Detection of plagiarism
Plagiarism is presenting some else’s work or ideas as your own, with or without their consent, by incorporating it into your work without full acknowledgement. All published and unpublished material, whether in manuscript, printed or electronic form, is covered under this definition. Plagiarism may be intentional or reckless, or unintentional. The test for determining if plagiarism has taken place is quite simple: has material been included in this piece of work without adequate referencing? If the answer to this is ‘yes’, then plagiarism has occurred. Therefore, when taking information from a source it is important that the source is fully acknowledged.
Plagiarism and collusion are serious offences and in order to protect the credibility of the application process applicants are required to submit an electronic copy of their work. All applications are put through plagiarism detection software to identify applicants submitting an application that is not their own original work. More information about plagiarism can be found on our plagiarism page.
References/letters of recommendation:
Three overall, academic and/or professional
Whilst you must register three referees, the department may start the assessment of your application if two of the three references are submitted by the course deadline and your application is otherwise complete. Please note that you may still be required to ensure your third referee supplies a reference for consideration.
References are invited to evaluate the applicant’s achievements within the selection criteria of academic and analytical excellence, commitment to public service and leadership and impact. It is recommended that you seek out referees that are familiar with your achievements and who can provide substantial personal evidence in support of your application.
You must submit at least one academic reference from your current or most recent institute of study. The other two may be either academic or professional but each must speak to your analytical ability and suitability for the course.
Current master’s students, or those who have completed a master’s degree, are required to submit a reference from their supervisor or course director on the master’s programme. If you do not provide an academic reference that meets the criteria listed above, you will be asked to do so before the assessment of your application can be completed.
Start or continue an application
Step 1: Read our guide to getting started, which explains how to prepare for and start an application.
Step 2: Check that you meet the Entry requirements and read the How to apply information on this page.

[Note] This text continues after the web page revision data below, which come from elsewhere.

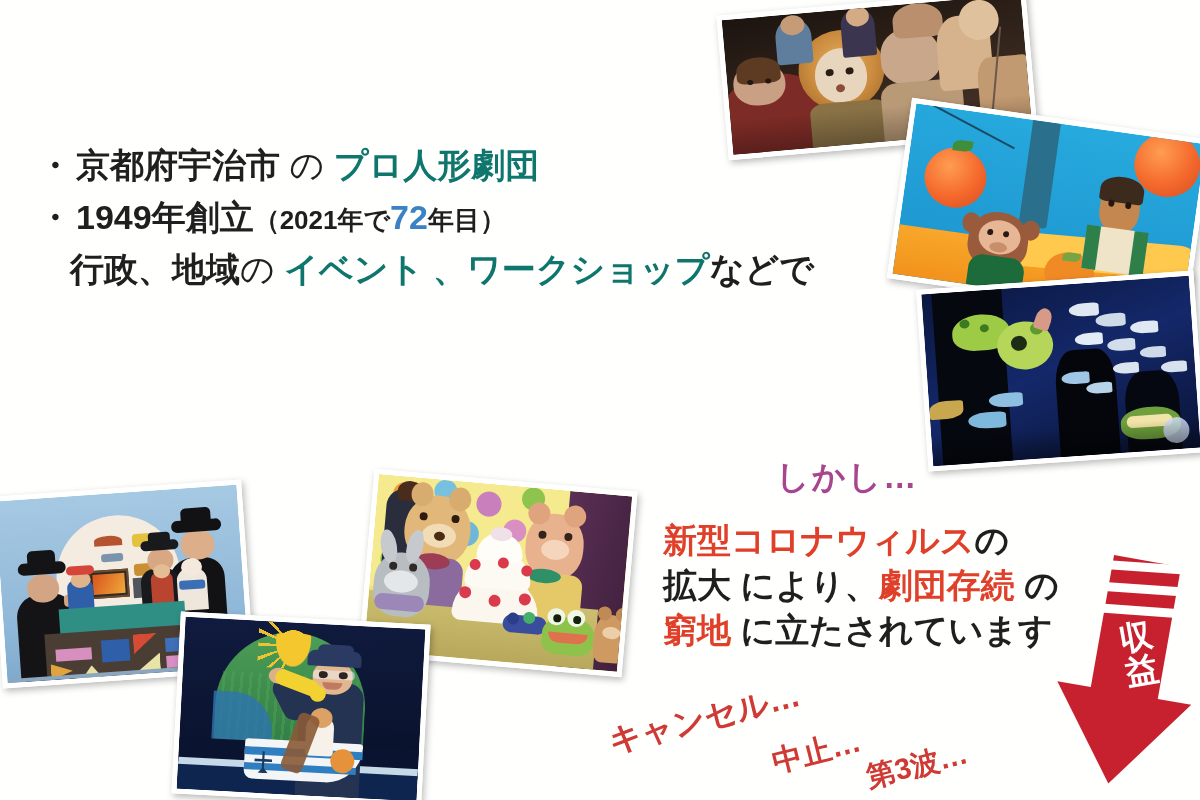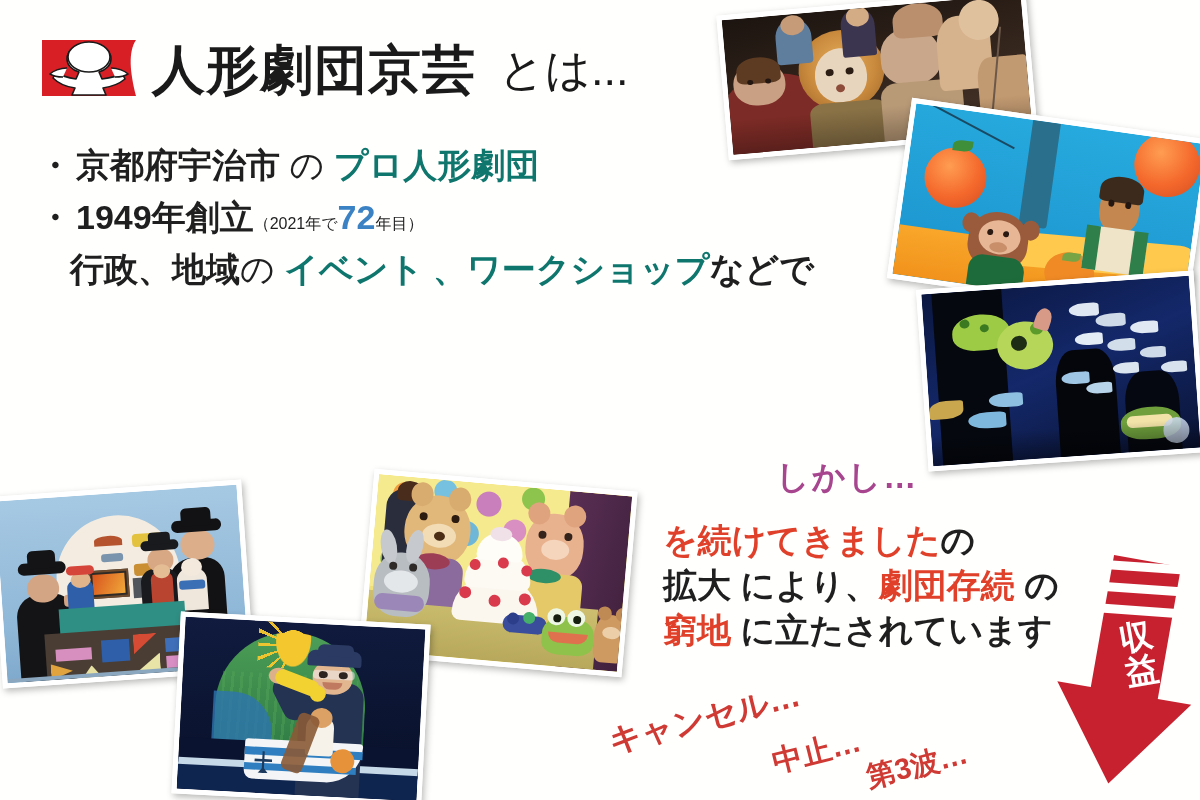--- a/index.html
+++ b/index.html
@@ -44,21 +44,21 @@
   #bullets{position:absolute;left:38px;top:144px;width:820px;}
   .bline{
     font-size:34px;color:#1f1f1f;line-height:1.26;white-space:nowrap;font-weight:bold;
     margin-bottom:9px;
   }
   .bline.sub{padding-left:32px;}
   .bullet-dot{font-weight:bold;margin-right:4px;}
   .hl{color:#0f766e;}
   .blk{color:#1f1f1f;}
   .lite{font-weight:normal;}
-  .smallparen{font-size:16px;font-weight:normal;}
+  .smallparen{font-size:26px;font-weight:bold;}
   .num72{color:#3b82c4;font-size:34px;font-weight:bold;}
 
   
   #shikashi{
     position:absolute;left:776px;top:455px;
     font-size:33px;color:#a8458f;font-weight:bold;letter-spacing:2px;
     white-space:nowrap;
   }
   #coronaBlock{position:absolute;left:663px;top:518px;}
   .cline{font-size:34px;font-weight:bold;color:#1f1f1f;line-height:1.32;white-space:nowrap;}
@@ -333,35 +333,20 @@
       <div class="ph-layer" style="left:66px;top:126px;width:118px;height:8px;background:#2f7fc0;"></div>
       <div class="ph-layer" style="left:66px;top:142px;width:112px;height:7px;background:#2f7fc0;"></div>
       <div class="ph-layer" style="left:76px;top:130px;width:18px;height:22px;background:#1b3a5e;clip-path:polygon(44% 0,56% 0,56% 36%,100% 36%,100% 48%,56% 48%,56% 78%,78% 100%,22% 100%,44% 78%,44% 48%,0 48%,0 36%,44% 36%);"></div>
       <div class="ph-layer" style="left:126px;top:92px;width:28px;height:40px;background:#f6f2ea;border-radius:12px 12px 4px 4px;"></div>
       <div class="ph-layer" style="left:130px;top:84px;width:22px;height:20px;background:#dca265;border-radius:50%;"></div>
       <div class="ph-layer" style="left:152px;top:124px;width:24px;height:24px;background:#e6923a;border-radius:50%;"></div>
       <div class="ph-layer" style="left:110px;top:90px;width:22px;height:60px;background:#8a5a36;border-radius:6px;transform:rotate(18deg);opacity:.9;"></div>
     </div>
   </div>
 
-  <div id="headerRow">
-    <div id="logoMark">
-      <svg width="98" height="62" viewBox="0 0 98 62" aria-hidden="true">
-        <path d="M2 2 H96 C88 14 90 34 96 58 L2 58 Z" fill="#d81f26"></path>
-        <path d="M49 5 C62 5 71 12 71 21 C71 27 66 32 59 34 L62 41 C70 40 78 38 82 35 L85 41
-                 C79 46 70 49 63 50 L66 57 H32 L35 50 C27 49 19 46 13 40 L16 34
-                 C20 37 28 40 36 41 L39 34 C32 32 27 27 27 21 C27 12 36 5 49 5 Z" fill="#ffffff" stroke="#1a1a1a" stroke-width="1.6" stroke-linejoin="round"></path>
-        <ellipse cx="49" cy="19" rx="21" ry="15" fill="#ffffff" stroke="#1a1a1a" stroke-width="1.6"></ellipse>
-        <path d="M27 30 C20 30 13 33 10 36 C13 38 18 39 23 39" fill="#ffffff" stroke="#1a1a1a" stroke-width="1.6" stroke-linejoin="round"></path>
-        <path d="M71 30 C78 30 85 33 88 36 C85 38 80 39 75 39" fill="#ffffff" stroke="#1a1a1a" stroke-width="1.6" stroke-linejoin="round"></path>
-      </svg>
-    </div>
-    <div id="titleMain">人形劇団京芸</div>
-    <div id="titleTail">とは...</div>
-  </div>
 
   <div id="bullets">
 
     <div class="bline">
       <span class="bullet-dot">・</span><span class="blk">京都府宇治市</span><span class="blk lite"> の </span><span class="hl">プロ人形劇団</span>
     </div>
 
     <div class="bline">
       <span class="bullet-dot">・</span><span class="blk">1949年創立</span><span class="blk smallparen">（2021年で</span><span class="num72">72</span><span class="blk smallparen">年目）</span>
     </div>
@@ -371,21 +356,21 @@
       <span class="blk">行政、地域</span><span class="blk lite">の </span><span class="hl">イベント 、ワークショップ</span><span class="blk">などで</span>
     </div>
 
 
   </div>
 
   <div id="shikashi">しかし…</div>
 
   <div id="coronaBlock">
     <div class="cline">
-      <span class="red">を続けてきました</span><span>の</span>
+      <span class="red">新型コロナウィルス</span><span>の</span>
     </div>
     <div class="cline">
       <span>拡大 により、</span><span class="red">劇団存続</span><span> の</span>
     </div>
     <div class="cline">
       <span class="red">窮地</span><span> に立たされています</span>
     </div>
   </div>
 
   <div class="rcap" id="cap1">キャンセル…</div>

Step 3: Check the deadlines on this page and the deadline information in our Application Guide. Plan your time to submit your application well in advance - we recommend two or three weeks earlier.
Step 4: Check if you're eligible for an application fee waiver. Application fee waivers are available for:
- UK applicants from low-income backgrounds who meet the eligibility criteria;
- residents in a country on our low-income countries list (refer to the eligibility criteria);
- current Oxford graduate taught students applying for readmission to an eligible course; and
- additional applications to selected research courses that are closely related to your first application.

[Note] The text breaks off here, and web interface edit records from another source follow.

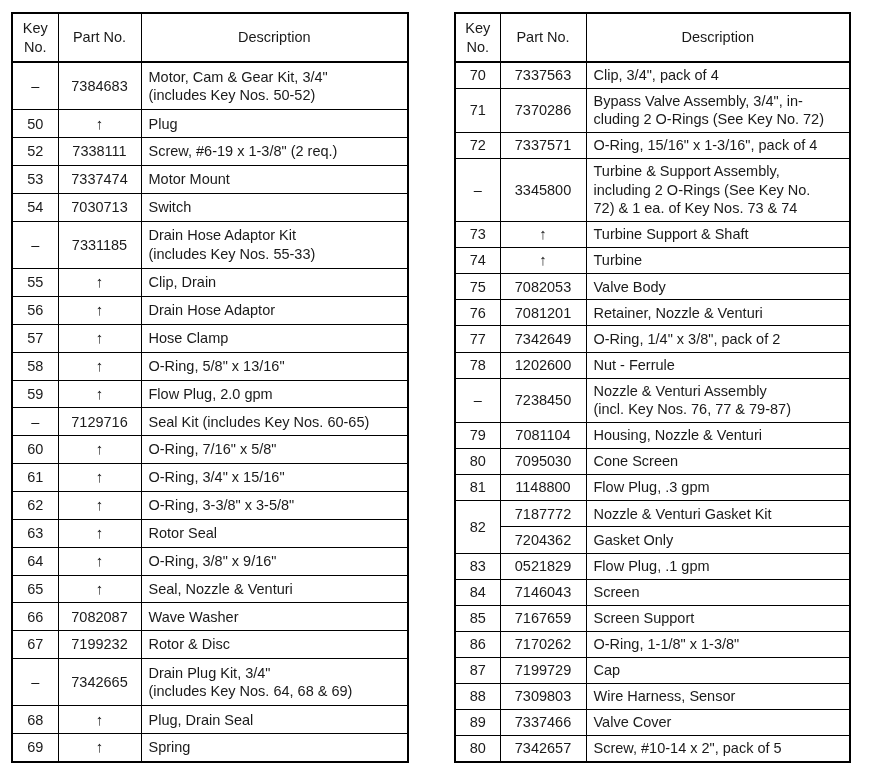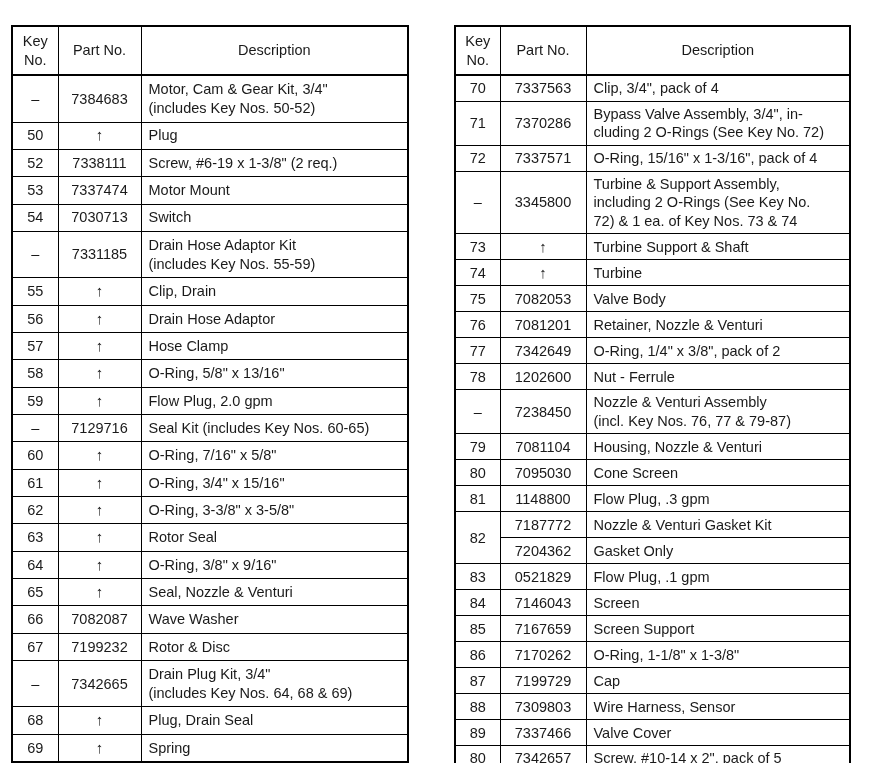--- a/index.html
+++ b/index.html
@@ -14,21 +14,21 @@
     font-family: "Liberation Sans", sans-serif;
     color: #1a1a1a;
     overflow: hidden;
     position: relative;
   }
   .page {
     position: absolute;
     inset: 0;
     display: flex;
     gap: 45px;
-    padding: 25px 0 0 11px;
+    padding: 12px 0 0 11px;
     box-sizing: border-box;
   }
   .parts-table {
     border-collapse: collapse;
     border: 2px solid #000000;
     table-layout: fixed;
     background: #ffffff;
   }
   .parts-table.left  { width: 398px; }
   .parts-table.right { width: 397px; }
@@ -133,21 +133,21 @@
           <td class="col-part">7030713</td>
           <td class="col-desc">
             <span class="desc-line">Switch</span>
           </td>
         </tr>
         <tr class="r2">
           <td class="col-key"><span class="dash">–</span></td>
           <td class="col-part">7331185</td>
           <td class="col-desc">
             <span class="desc-line">Drain Hose Adaptor Kit</span>
-            <span class="desc-line">(includes Key Nos. 55-59)</span>
+            <span class="desc-line">(includes Key Nos. 55-33)</span>
           </td>
         </tr>
         <tr>
           <td class="col-key">55</td>
           <td class="col-part"><span class="arrow-up">↑</span></td>
           <td class="col-desc">
             <span class="desc-line">Clip, Drain</span>
           </td>
         </tr>
         <tr>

Step 5: Start your application using the relevant link below. As you complete the form, consult our Application Guide for advice at each stage. You'll find the answers to most common queries in our FAQs.

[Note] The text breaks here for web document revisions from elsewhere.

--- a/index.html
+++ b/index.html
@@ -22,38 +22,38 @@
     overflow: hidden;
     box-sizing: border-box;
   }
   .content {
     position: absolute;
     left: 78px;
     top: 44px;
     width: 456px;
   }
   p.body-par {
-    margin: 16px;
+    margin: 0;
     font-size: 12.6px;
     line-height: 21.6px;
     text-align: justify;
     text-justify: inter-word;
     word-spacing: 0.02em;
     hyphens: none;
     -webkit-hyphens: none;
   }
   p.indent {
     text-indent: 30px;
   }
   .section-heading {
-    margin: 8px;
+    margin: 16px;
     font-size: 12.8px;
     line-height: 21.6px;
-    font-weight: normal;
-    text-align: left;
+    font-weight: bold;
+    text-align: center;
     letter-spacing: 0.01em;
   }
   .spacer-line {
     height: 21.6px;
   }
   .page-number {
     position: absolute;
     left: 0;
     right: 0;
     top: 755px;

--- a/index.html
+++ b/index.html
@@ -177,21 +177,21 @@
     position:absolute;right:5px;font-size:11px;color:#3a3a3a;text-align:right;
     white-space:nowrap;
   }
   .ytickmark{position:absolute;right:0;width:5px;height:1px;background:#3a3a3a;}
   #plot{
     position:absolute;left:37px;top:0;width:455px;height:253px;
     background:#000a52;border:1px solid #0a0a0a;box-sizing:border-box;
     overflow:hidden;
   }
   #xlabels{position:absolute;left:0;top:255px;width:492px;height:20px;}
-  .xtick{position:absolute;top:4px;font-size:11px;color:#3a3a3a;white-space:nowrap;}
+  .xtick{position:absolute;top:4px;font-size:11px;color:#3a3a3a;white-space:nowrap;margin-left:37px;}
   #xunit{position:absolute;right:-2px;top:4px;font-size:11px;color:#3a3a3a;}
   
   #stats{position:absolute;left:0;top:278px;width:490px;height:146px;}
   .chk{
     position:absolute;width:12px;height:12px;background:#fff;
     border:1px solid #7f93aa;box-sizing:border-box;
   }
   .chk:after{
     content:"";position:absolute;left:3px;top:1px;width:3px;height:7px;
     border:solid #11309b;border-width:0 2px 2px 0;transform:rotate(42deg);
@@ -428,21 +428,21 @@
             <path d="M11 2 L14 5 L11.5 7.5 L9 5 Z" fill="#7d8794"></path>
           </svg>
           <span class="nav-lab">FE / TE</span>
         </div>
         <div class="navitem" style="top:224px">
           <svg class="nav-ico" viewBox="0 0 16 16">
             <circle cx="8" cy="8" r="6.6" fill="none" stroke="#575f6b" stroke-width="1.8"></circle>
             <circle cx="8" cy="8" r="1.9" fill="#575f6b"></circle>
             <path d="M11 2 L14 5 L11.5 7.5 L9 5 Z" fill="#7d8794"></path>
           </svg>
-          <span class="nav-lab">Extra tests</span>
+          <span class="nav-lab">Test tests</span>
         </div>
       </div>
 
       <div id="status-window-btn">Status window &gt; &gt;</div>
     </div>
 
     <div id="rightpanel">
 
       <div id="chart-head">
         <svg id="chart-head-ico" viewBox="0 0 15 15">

The Blavatnik School of Government receives a very large number of applications and enquiries each year. In the interest of making the admissions process as impartial and fair as possible, it is not possible to offer feedback to some candidates when the privilege cannot be extended to all. Therefore, the department cannot provide individual guidance on suitability for the course, but would rather encourage you to read the selection criteria carefully and judge for yourself whether your application would meet them.
Each year is a separate admissions cycle and being unsuccessful in one year does not necessarily mean that an application would also be unsuccessful in the next.